Cluster Player

Coding, 2019 - present

While working, my wife and I often listen to music. We had a shared playlist with work-appropriate music, but even with large playlists, the shuffle algorithm is not very good at creating what you can consider a “good mix”. Alternatively, Spotify has a lot of nice curated playlists, but those often contain a bit too many tracks we don’t like, or that are inappropriate (i.e. distracting) during work.

So I’ve been working on a tool that generates playlists which are a combination of familiar songs (i.e. from our own “collection”) and songs from curated playlists (either manually or automatically created). Also, I wanted to be able to have some influence over the overall mood of the playlist; sometimes you need a bit extra excitement, whereas other days you’re fine with calmer stuff.

I called it cluster player. It looks something like this:

When I was younger, I was really into radio as an industry, and my basic knowledge of how radio formats work inspired my approach for this project. I wanted to create a nice listening experience that wouldn’t play the same style of music the entire time, but also wouldn’t make an awkward jump from one genre to the next every time.

I also wanted the playlists to occasionally play sequential tracks from an album, as if you put on the album for a while.

Clusters of tracks

The tool requires you to add a few playlists from your Spotify library. You can set these up to fit specific moods, for example.

When you want to start listening, you move a few sliders to set up how much of each playlist/moods you want to hear.
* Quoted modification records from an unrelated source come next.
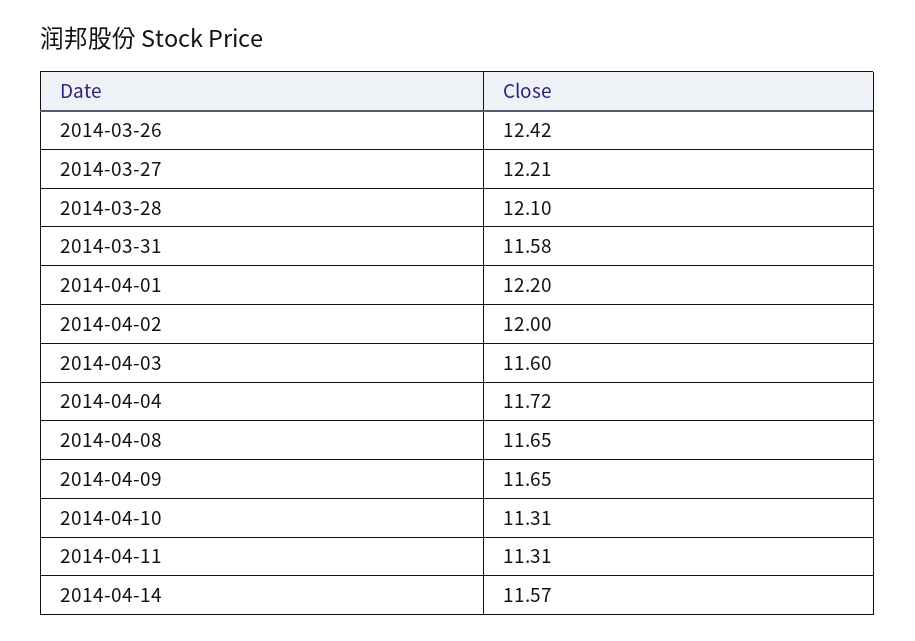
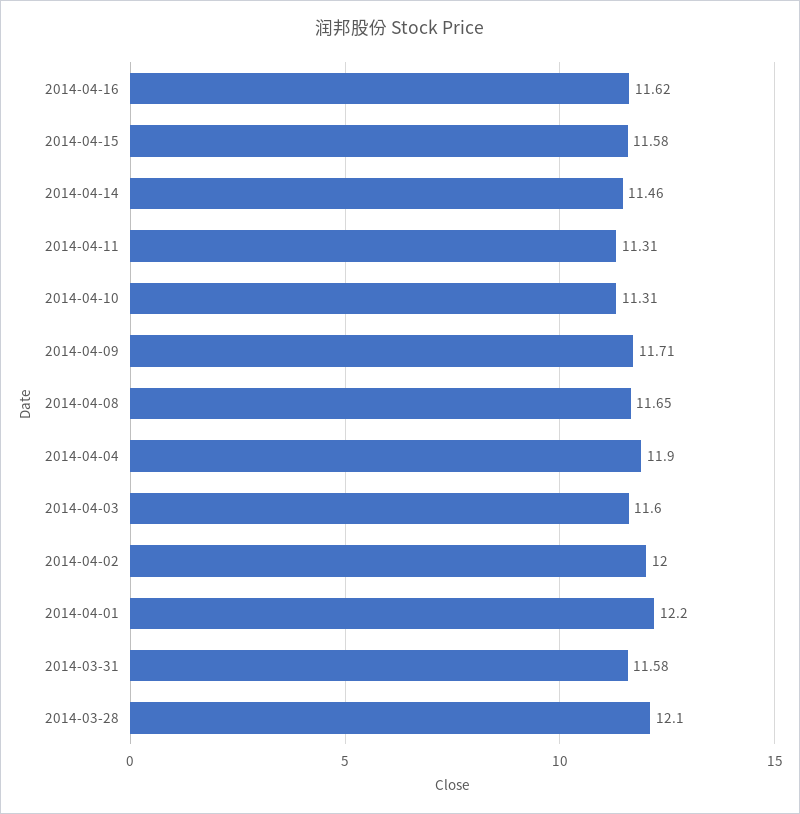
2014-03-26: 12.42 -> none
2014-03-27: 12.21 -> none
2014-04-04: 11.72 -> 11.9
2014-04-09: 11.65 -> 11.71
2014-04-14: 11.57 -> 11.46
2014-04-16: none -> 11.62
2014-04-15: none -> 11.58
The tool then takes this into account when generating the playlist.

The resulting playlist is composed of “clusters” of tracks fitting the same mood.
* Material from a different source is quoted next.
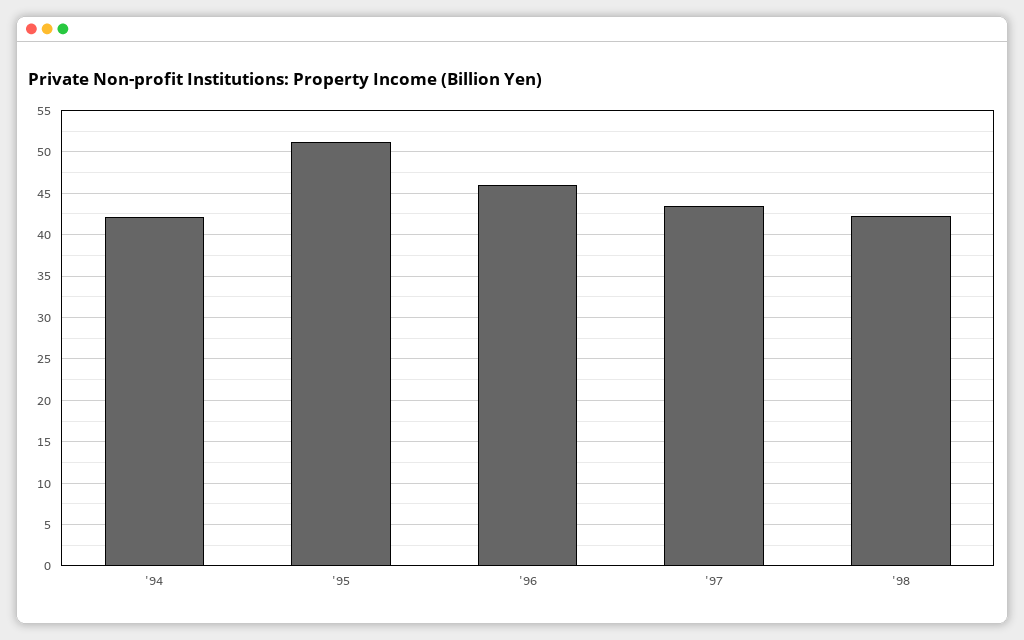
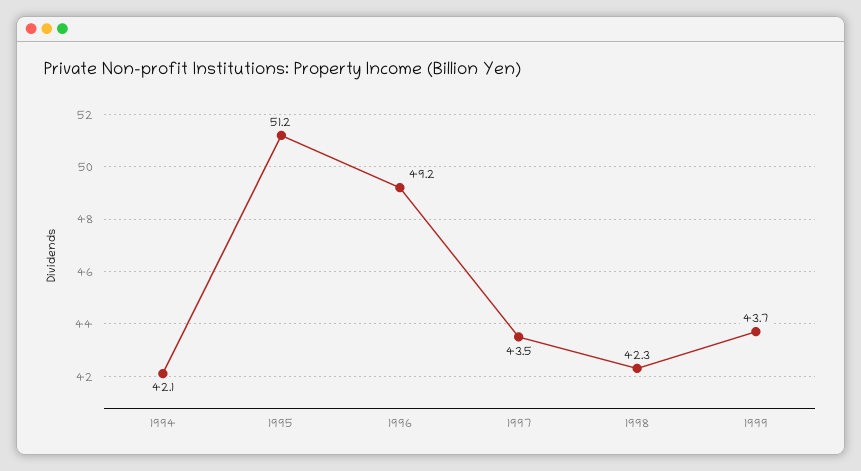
'96: 46 -> 49.2
1999: none -> 43.7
You can create a few mood-specific playlists (like upbeat, whacky, and other favourites) from music in your own collection, but the cool part is that because you can basically add any playlist in your Spotify library to the tool, you can also add curated playlists and dynamic playlists. This means that you can still discover new music by adding Spotify’s “discover weekly”, playlists curated by your favourite artists, everyone’s favourite chillhop YouTube channel or some of the impressively-specific genre playlists from Every Noise at Once 1.

It keeps track of how often certain artists and tracks are played, and will prevent them from being played too often. This is obviously better than regular shuffle, where it might play the same artist many times if you have a lot of tracks by them in a playlist.

ban
If it turns out that you don't like a track, or if you have heard too much from the same artist recently, you can also manually remove a track from the source playlist, or 'ban' it for a limited time.

Tech stack

The entire app is written in Typescript. The backend is a Node app using the Express framework. The frontend is your typical Webpack + React + Redux app. There is some custom UI in there, but most of the UI is built with Tachyons.

Because the app only really has one user, and I wanted to iterate quickly, the data is just stored on the filesystem as JSON files. I wrote a small abstraction on top of it so I can switch it out for a proper database at some point, but I’m not sure if that would really make any sense.

Future plans

I’m thinking of making the app open source at some point, but there are still some features for which I have to finish the UI. That’s not high on my todo list as it’s working great for me now, but I hope to finish them at some point.

Conclusion

It’s great to have an idea for a tool and to be able to just make it, even if it’s just for yourself. We’ve been using it basically every day since its creation, and it was even used in one of my favourite cafes!